How to add date to a file's name using UNLOAD in Redshift

2.9k Views Asked by At

I found 2 solutions:

  1. Using AWS Data Pipeline to schedule the query (Unload) and use 's3://reporting-team-bucket/importfiles/test_123-#{format(@scheduledStartTime,'YYYY-MM-dd-HH')}.csv'
  2. writing an MV command to rename the file on the s3 bucket

Is there a way to give a file's the current date by only using Redshift, with no other services?

Here is my code so far:

unload
(
'select * from table'
)
to 's3://bucket/unload_test/test_123_{CurrentDate}.gz'
ACCESS_KEY_ID '12345678910'
SECRET_ACCESS_KEY '10987654321'
GZIP
PARALLEL off; 

Just need to get CurrentDate to be 202106 for example.

Thanks!

2

There are 2 best solutions below

0
On BEST ANSWER

I've never tried using UNLOAD in a transaction, but if it works, you could use a procedure.

0
On

Redshift unload gives an option to load the data in a by partition. Use **PARTITION BY(COLUMN_NAME)**. Here is an example

unload (' 

        SELECT   col1
               , col2
               , col3
               , current_date as partition_by_me
         FROM dummy
         
 '
 )
to 's3://mybucket/dummy/'
partition by(partition_by_me)
iam_role 'arn of IAM role'
kms_key_id 'arn of kms key'
encrypted
FORMAT AS PARQUET

In the above example, Added a dummy column partition_by_me as current_date. Used that in the unload command partition by(parition_by_me). Data in S3 lands in that specific partition.

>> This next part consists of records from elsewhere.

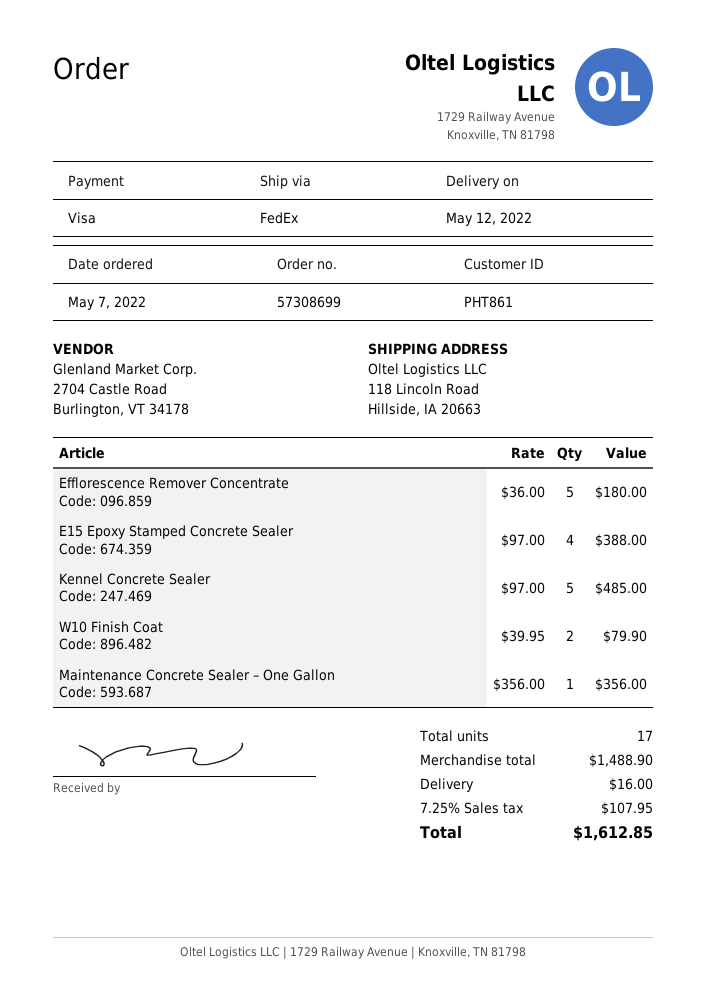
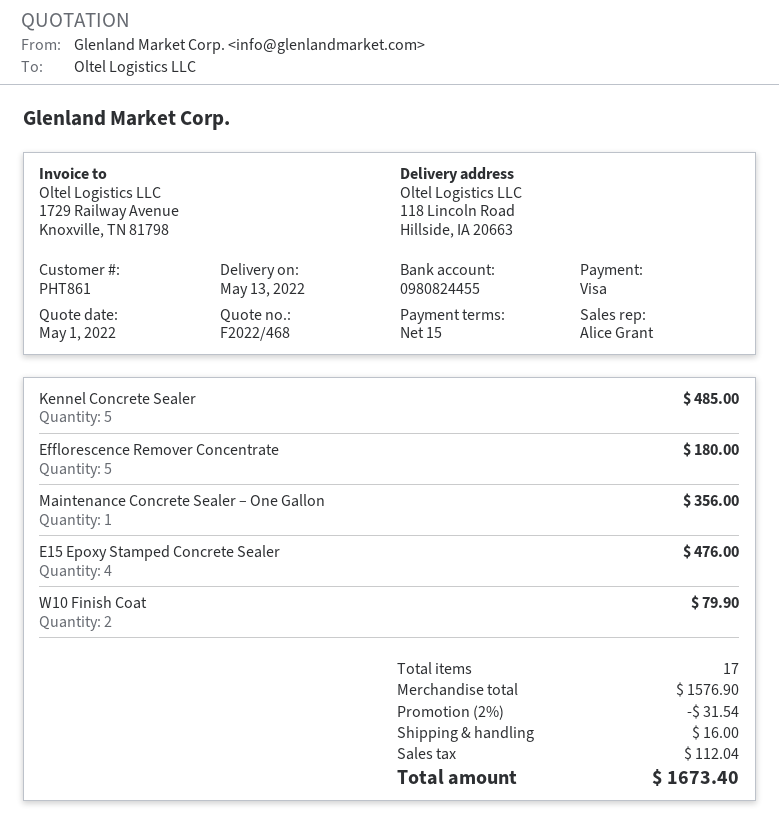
delivery date: 2022-05-12 -> 2022-05-13
E15 Epoxy Stamped Concrete Sealer: 4 for 388.00 -> 4 for 476.00
subtotal: 1488.90 -> 1576.90
discount: none -> 2% = 31.54
tax: 107.95 -> 112.04
total: 1612.85 -> 1673.40

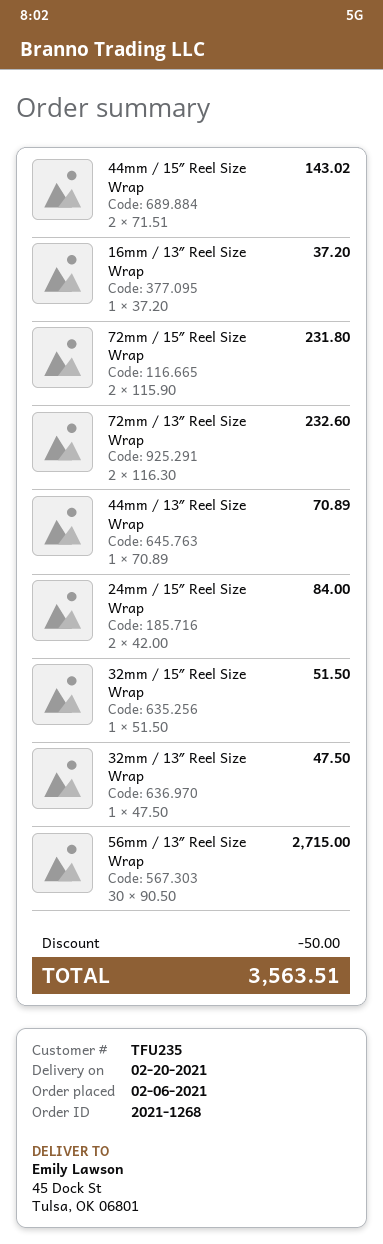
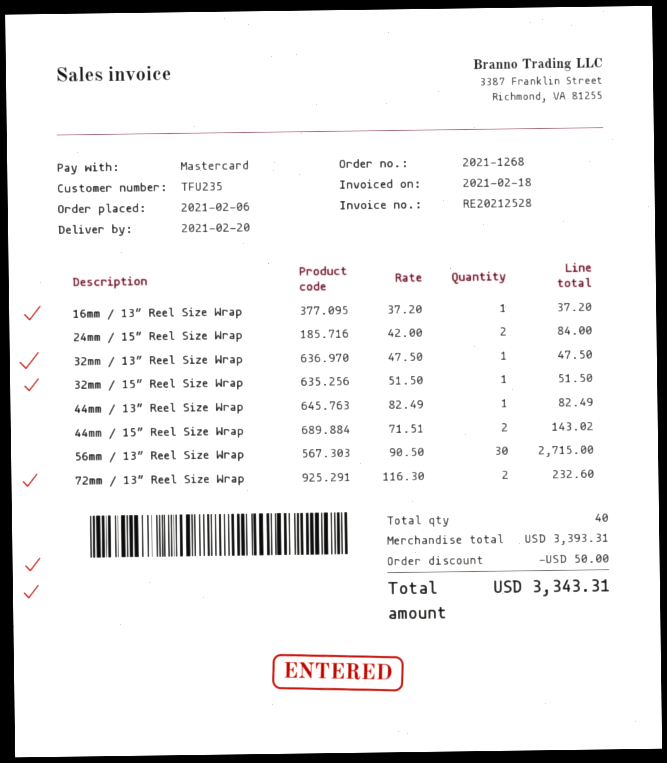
72mm / 15″ Reel Size Wrap: 2 x 115.90 = 231.80 -> none
44mm / 13″ Reel Size Wrap: 1 x 70.89 = 70.89 -> 1 x 82.49 = 82.49
total: 3563.51 -> 3343.31

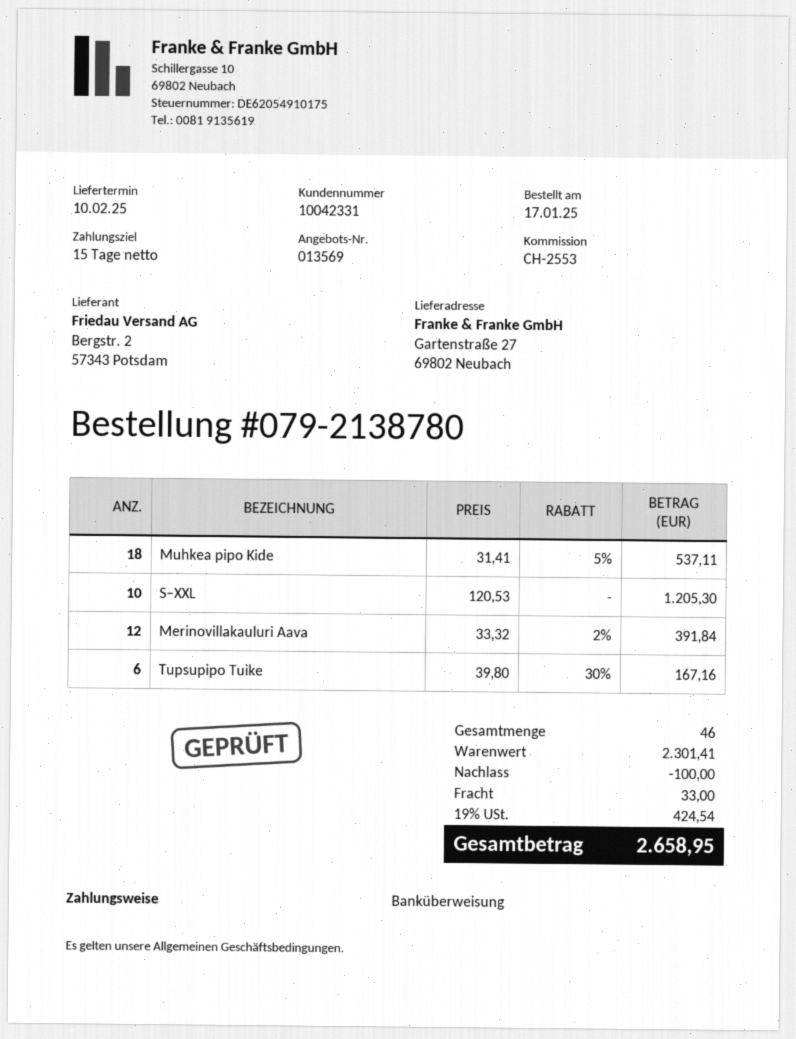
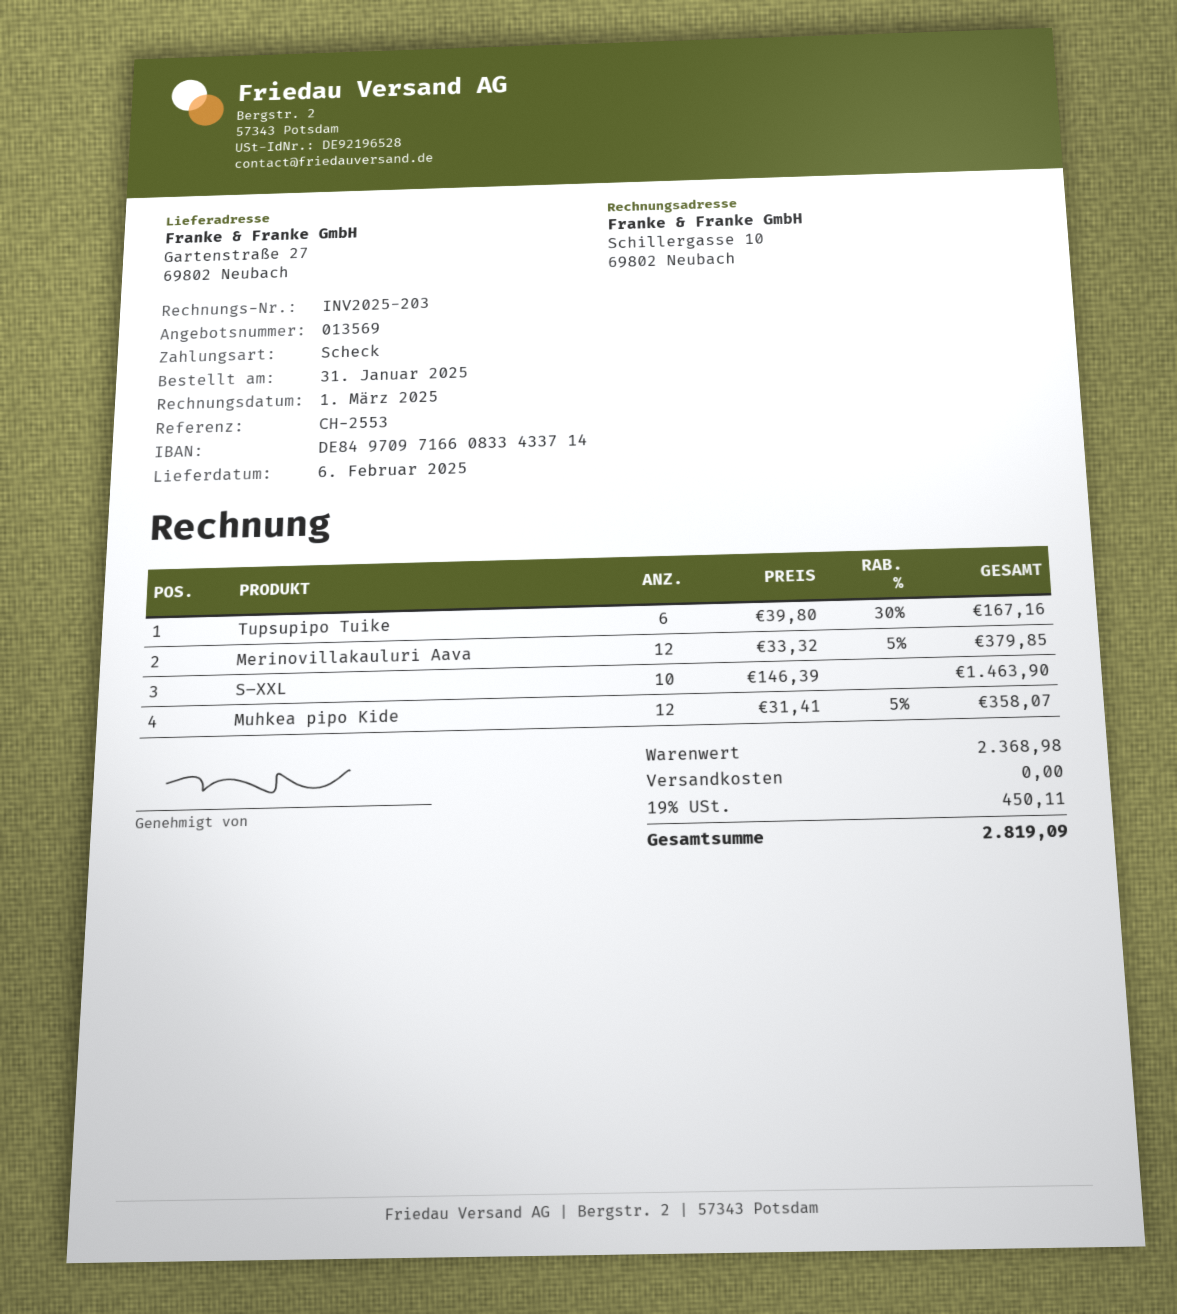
order date: 2025-01-17 -> 2025-01-31
delivery date: 2025-02-10 -> 2025-02-06
payment method: bank transfer -> cheque
Muhkea pipo Kide: 18 x 31.41 - 5% = 537.11 -> 12 x 31.41 - 5% = 358.07
S–XXL: 10 x 120.53 = 1205.30 -> 10 x 146.39 = 1463.90
Merinovillakauluri Aava: 12 x 33.32 - 2% = 391.84 -> 12 x 33.32 - 5% = 379.85
subtotal: 2301.41 -> 2368.98
discount: 100.00 -> none
shipping: 33.00 -> 0.00
tax: 19% = 424.54 -> 19% = 450.11
total: 2658.95 -> 2819.09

S3 path would be : s3://mybucket/dummy/partition_by_me=2022-08-18/000.parquet Timestamp with zone does work with this.

*** Dummy column does not get exported to S3 file as an additional column, unless you want to include. Following clause need to used to include in the unloaded data set.

partition by(partition_by_me) INCLUDE

INCLUDE clause will include the column in exported data sets.